Q. Of what did God make the world?—A. 'Things which are seen were not made of things which do appear' (Heb 11:3).

Q. How long was he in making the world?—A. 'In six days the Lord made heaven and earth, the sea, and all that in them is' (Exo 20:11). 'And on the seventh day God ended his work which he had made' (Gen 2:2).

Q. Of what did God make man?—A. 'The LORD God formed man of the dust of the ground, and breathed into his nostrils the breath of life; and man became a living soul' (Gen 2:7).
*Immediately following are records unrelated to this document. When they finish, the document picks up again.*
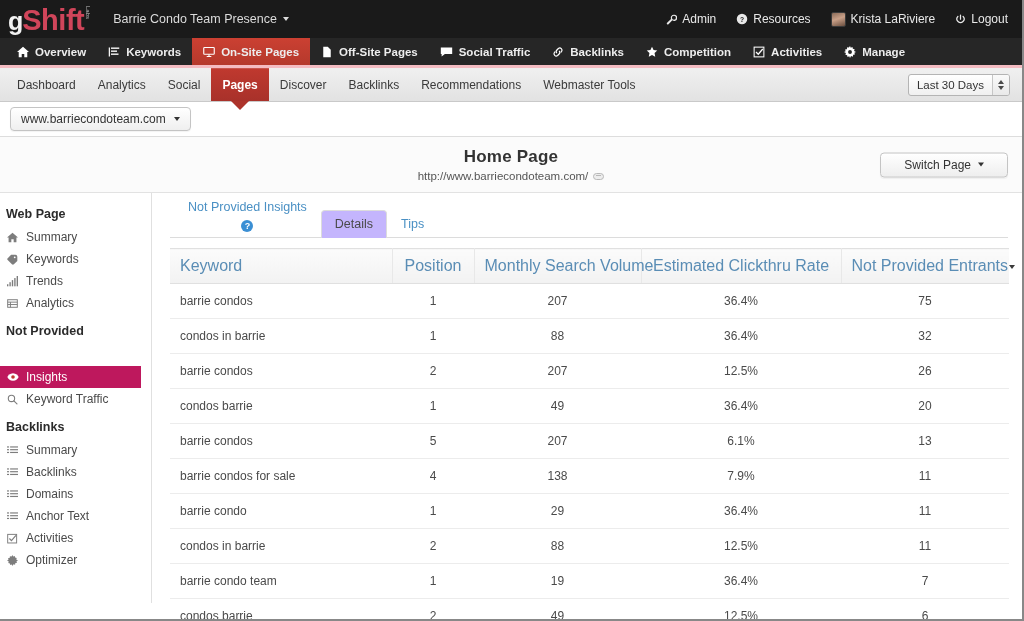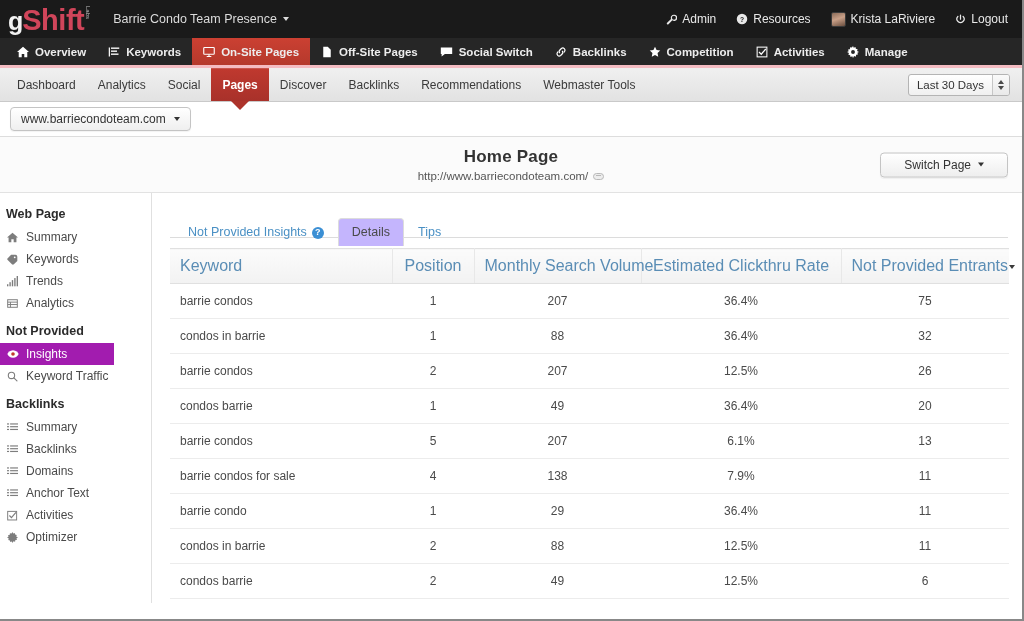"Social Switch" span { text: Switch -> Traffic }
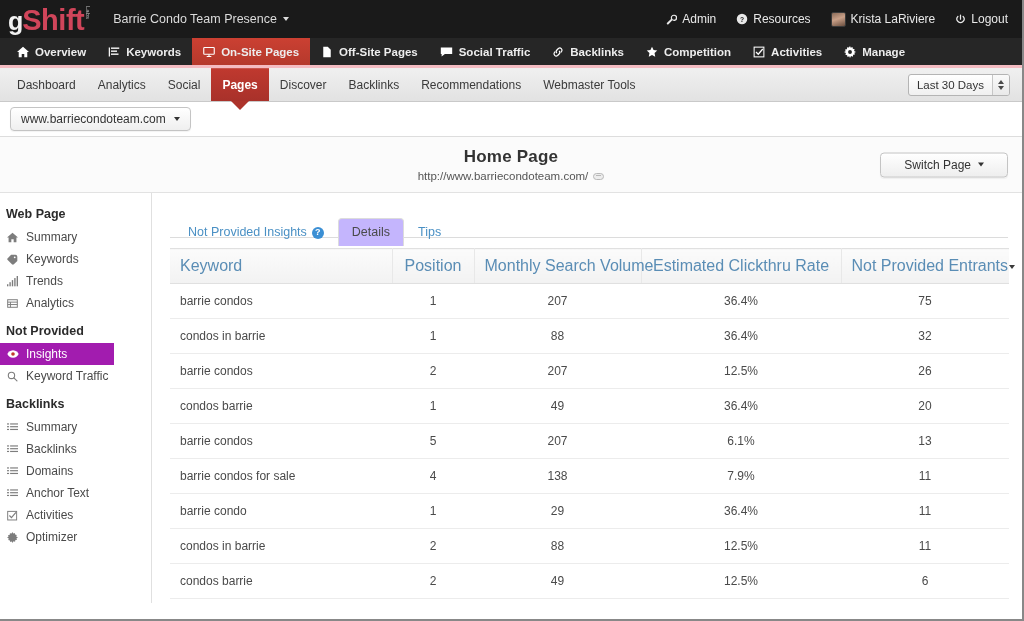"Not Provided Insights" .tab { flex-direction: none -> column; top: 9px -> 1px }
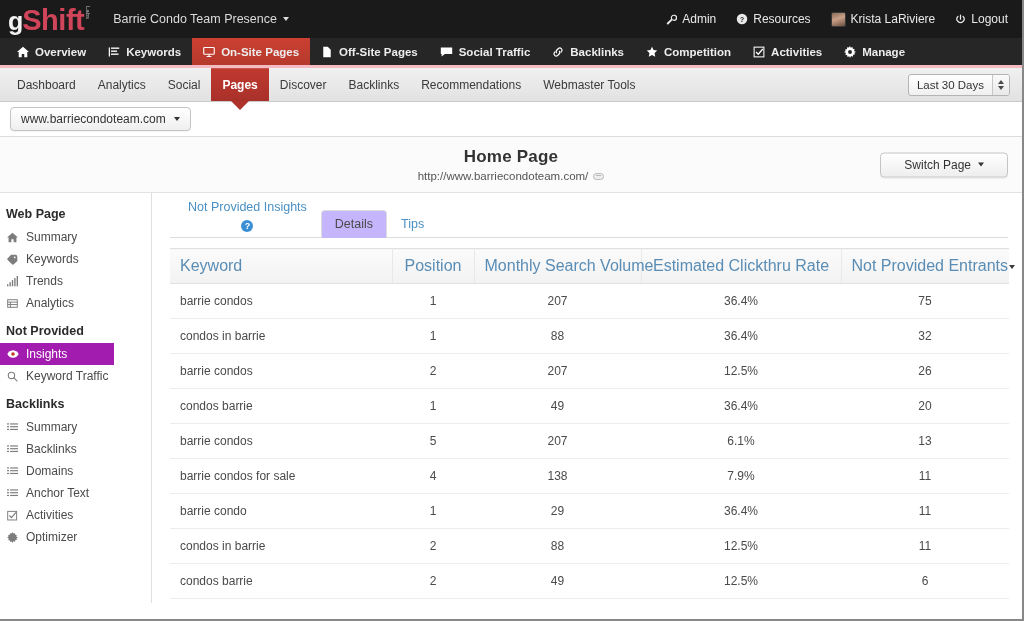"Insights" .sb-item.active { background: #a21caf -> #be185d; margin-top: none -> 23px; width: 114px -> 141px }
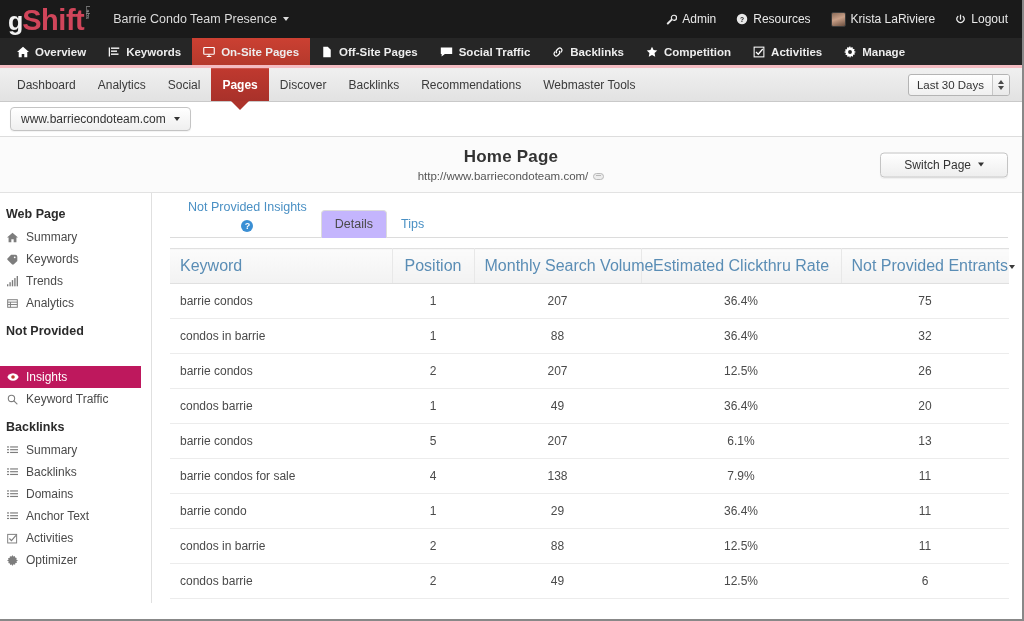"barrie condo team" tr { html: none -> <tr> <td>barrie condo team</td> <td>1</td> <td>19</td> <td>36.4%</td> <td>7</td> </tr> }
Q. Why doth it say, God breathed into him the breath of life; is man's soul of the very nature of the Godhead?—A. This doth not teach that the soul is of the nature of the Godhead, but sheweth that it is not of the same matter as his body, which is dust (Gen 18:27).

Q. Is not the soul then of the nature of the Godhead?—A. No, for God cannot sin, but the soul doth; God cannot be destroyed in hell, but the souls of the impenitent shall (Eze 18:4; Matt 10:28).

Q. How did God make man in the day of his first creation?—A. God made man upright (Eccl 7:29). 'In the image of God created he him' (Gen 1:27).

Q. Did God, when he made man, leave him without a rule to walk by?—A. No: he gave him a law in his nature, and imposed upon him a positive precept, but he offered violence to them, and brake them both (Gen 3:3,6).

Q. What was the due desert of that transgression?—A. Spiritual death in the day he did it, temporal death afterwards, and everlasting death last of all (Gen 2:17, 3:19; Matt 25:46).

Q. What is it to be spiritually dead?—A. To be alienate from God, and to live without him in the world, through the ignorance that is in man, and through the power of their sins (Eph 4:18,19).

Q. Wherein doth this alienation from God appear?—A. In the love they have to their sins, in their being loth to come to him, in their pleading idle excuses for their sins, and in their ignorance of the excellent mysteries of his blessed gospel (Eph 2:2,3,11,12, 4:18,19; Rom 1:28).